Commentaire : Le visage hideux du colonialisme

Il suffit parfois d’une étincelle pour provoquer l’incendie. En politique aussi, un événement qui peut sembler anodin dans un certain contexte mène à un aboutissement éruptif, totalement inattendu par sa brutalité et ses conséquences futures. Ainsi en est-il de ce 8 mai 45 en Algérie.

La Seconde Guerre mondiale prenait fin et dans tous les pays qui ont en souffert, c’est la liesse. Les Algériens aussi voulaient prendre part à cette cérémonie des vainqueurs, car ils avaient combattu les hordes hitlériennes sur tous les fronts européens. Certes, sous la bannière française, car ils étaient encore sous domination coloniale, mais les partis politiques nationaux voulaient affirmer à travers cet événement l’identité algérienne, rappeler à la France les promesses d’une amélioration du statut social de la population algérienne faites en contrepartie d’une contribution à sa libération et celle de l’Europe du joug nazi, mais également interpeller la communauté internationale, et en particulier les États-Unis d’Amérique, grand vainqueur de ce conflit mondial, sur le droit à l’autodétermination du peuple algérien.

Incroyable répression coloniale

Quand, à l’appel des leaders indépendantistes, s’ébranla à Sétif une manifestation pacifique conduite par de jeunes Scouts musulmans, personne ne s’attendait à l’éclat d’une incroyable répression coloniale qui allait suivre. Il a suffi qu’un scout du nom de Saâl Bouzid brandisse l’étendard algérien. Un policier l’abattit d’un coup de pistolet. La manifestation se transforme en émeute. Les violences s’étendent dans les agglomérations comme dans les campagnes, notamment à Sétif, Bejaïa et Guelma.

Pour réduire une protestation qui leur paraissait se transformer en dangereuse insurrection contre le système colonial, la France mobilisa non seulement ses forces policières et ses milices civiles, mais aussi son armée, déterminée à mâter dans le sang tout mouvement de rébellion. Une violence inouïe s’abattit pendant plusieurs semaines sur les Algériens qui ont été tabassés, arrêtés, torturés, jetés par camions entiers dans les précipices des gorges de Kherrata ou brûlés dans les fours de Guelma, assassinés, massacrés en masse et même bombardés par des navires de guerre, sans aucune pitié ni pour les vieillards ni pour les enfants.

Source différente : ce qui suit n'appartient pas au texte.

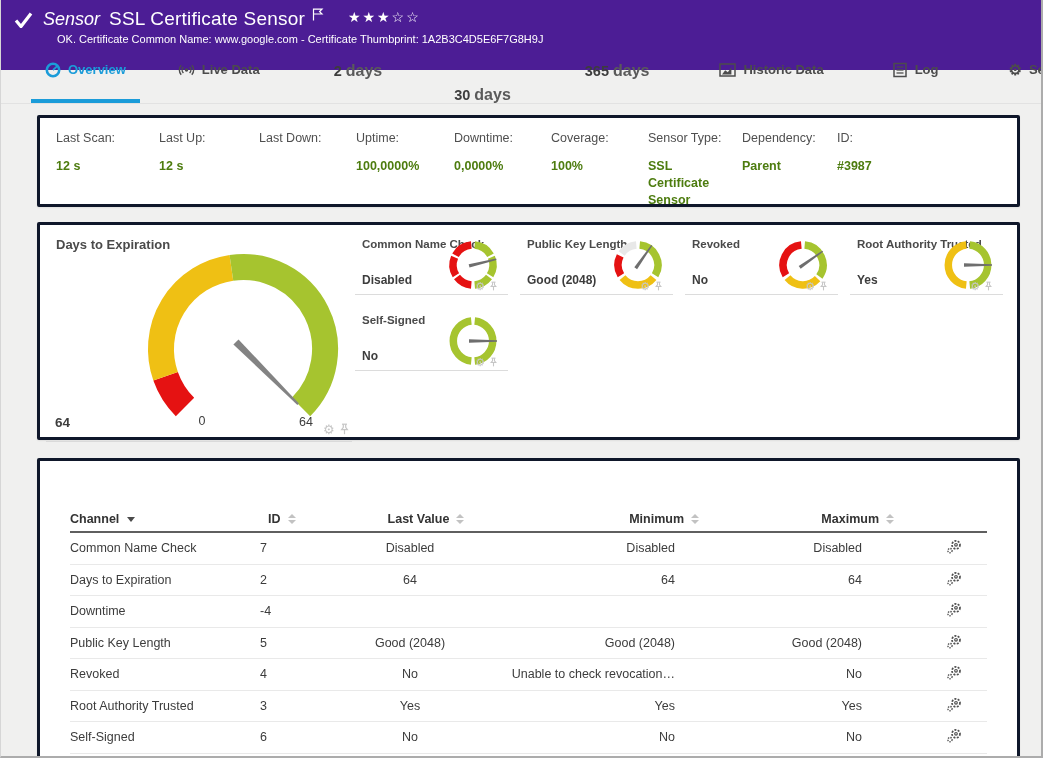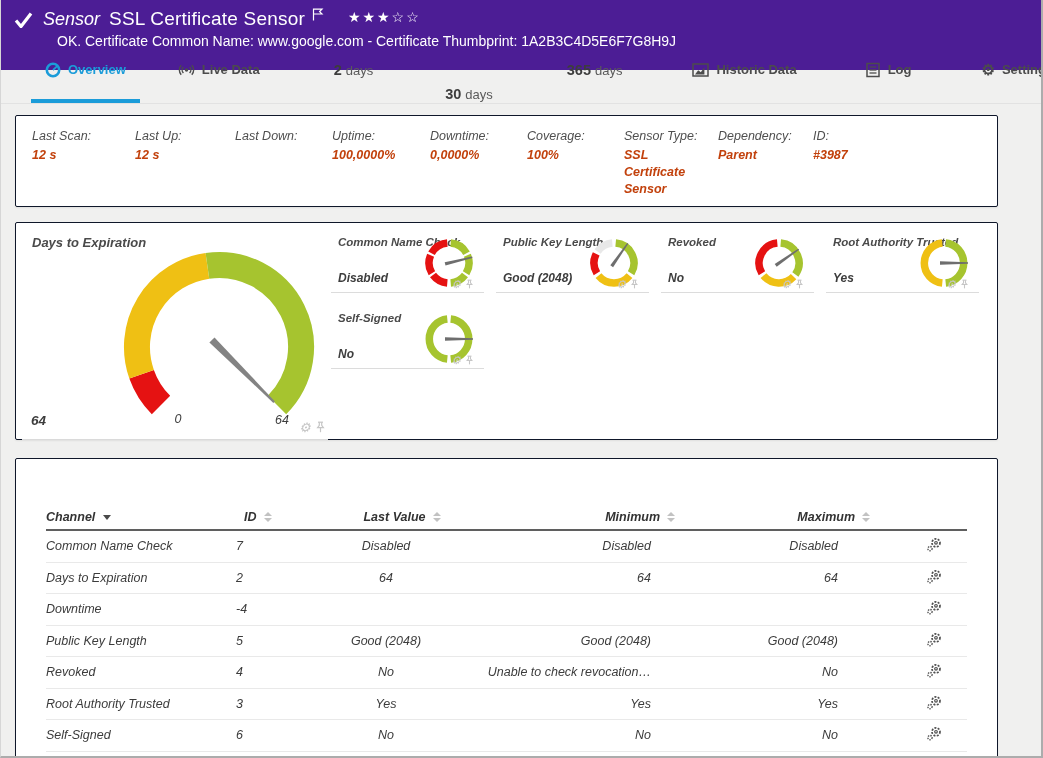--- a/index.html
+++ b/index.html
@@ -18,7 +18,7 @@
   .sensor-title{ font-size:19px; font-weight:400; letter-spacing:.2px; }
   .flag-icon{ margin:-10px 0 0 7px; cursor:pointer; }
   .stars{ margin-left:24px; margin-top:-4px; font-size:14px; letter-spacing:2px; cursor:pointer; }
-  .banner-row2{ margin:3px 0 0 56px; font-size:14px; }
+  .banner-row2{ margin:3px 0 0 56px; font-size:11px; }
   
   .tabs{ position:absolute; top:62px; left:0; right:0; height:42px; display:flex; align-items:stretch;
          padding-left:30px; border-bottom:1px solid #e2e2e2; }

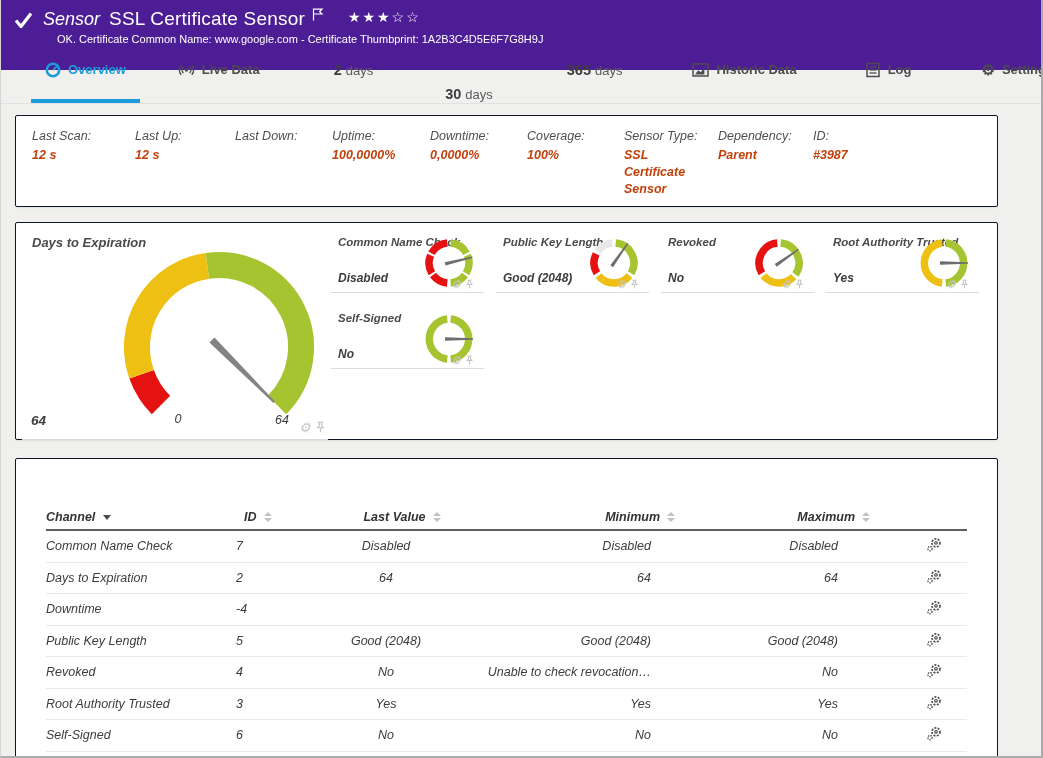--- a/index.html
+++ b/index.html
@@ -28,7 +28,7 @@
   .tab.active{ color:#1b9cd9; border-bottom-color:#1b9cd9; }
   .tab-days{ align-items:baseline; gap:4px; padding-bottom:12px; }
   .tab-days .num{ font-size:14.5px; font-weight:700; color:#3d3d3d; }
-  .tab-days .unit{ font-size:13px; font-weight:400; color:#5a5a5a; }
+  .tab-days .unit{ font-size:16px; font-weight:700; color:#5a5a5a; }
   .gear-char{ font-size:15px; line-height:1; }
   .m-live{ margin-left:24px; } .m-d2{ margin-left:46px; } .m-d30{ margin-left:44px;margin-top:24px; }
   .m-d365{ margin-left:46px; } .m-hist{ margin-left:42px; } .m-log{ margin-left:40px; } .m-set{ margin-left:42px; }

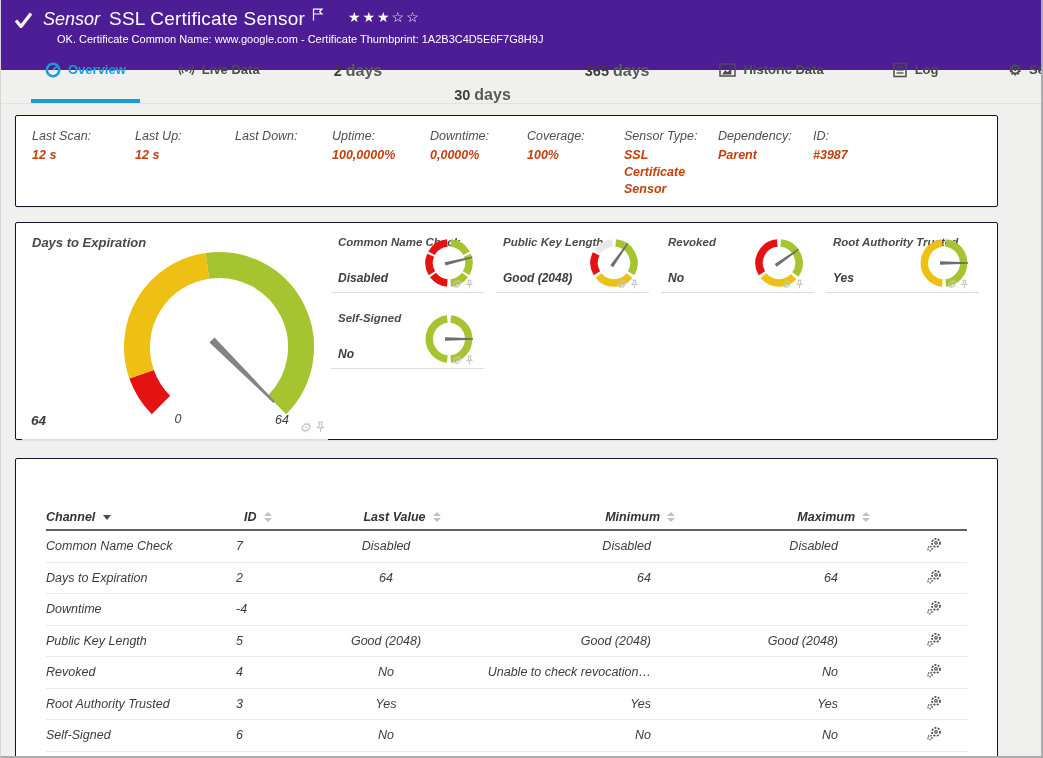--- a/index.html
+++ b/index.html
@@ -33,8 +33,8 @@
   .m-live{ margin-left:24px; } .m-d2{ margin-left:46px; } .m-d30{ margin-left:44px;margin-top:24px; }
   .m-d365{ margin-left:46px; } .m-hist{ margin-left:42px; } .m-log{ margin-left:40px; } .m-set{ margin-left:42px; }
   
-  .panel{ position:absolute; left:14px; width:983px; background:#fff; border:1px solid #0f172a;
-          border-radius:2px; box-shadow:0 1px 2px rgba(0,0,0,.07);font-style:italic; }
+  .panel{ position:absolute; left:36px; width:983px; background:#fff; border:3px solid #0f172a;
+          border-radius:2px; box-shadow:0 1px 2px rgba(0,0,0,.07); }
   
   .stats-panel{ top:115px; height:92px; display:flex; padding:13px 0 0 16px; }
   .stat{ padding-right:12px; }

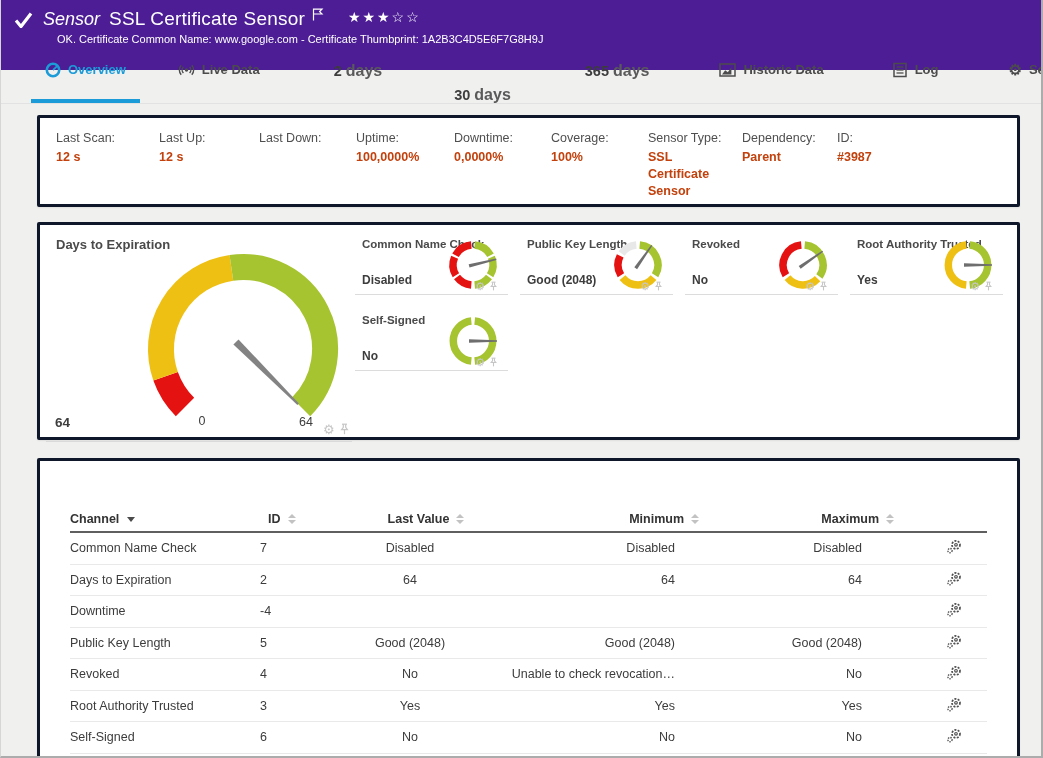--- a/index.html
+++ b/index.html
@@ -42,7 +42,7 @@
   .stat:nth-child(4){width:98px}.stat:nth-child(5){width:97px}.stat:nth-child(6){width:97px}
   .stat:nth-child(7){width:94px}.stat:nth-child(8){width:95px}.stat:nth-child(9){width:99px}
   .stat-label{ font-size:12.5px; color:#4f4f4f; }
-  .stat-value{ font-size:12.5px; color:#c2410c; font-weight:700; margin-top:4px; line-height:1.35; }
+  .stat-value{ font-size:12.5px; color:#4d7c0f; font-weight:700; margin-top:13px; line-height:1.35; }
   
   .gauges-panel{ top:222px; height:218px; }
   .mg-title{ position:absolute; left:16px; top:12px; font-size:13px; font-weight:700; color:#4a4a4a; }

Ces massacres seront longtemps niés par les autorités françaises coincées dans leur refus infantile de voir les horreurs de la colonisation, mais celles-ci ont finalement dû reconnaître officiellement la responsabilité de leur Etat dans cet acte gravissime. Pour les Algériens, le 8 Mai 1945 a sonné le glas de la domination française. Les militants nationalistes ont tiré la leçon. Le temps des palabres était fini, la parole était aux armes.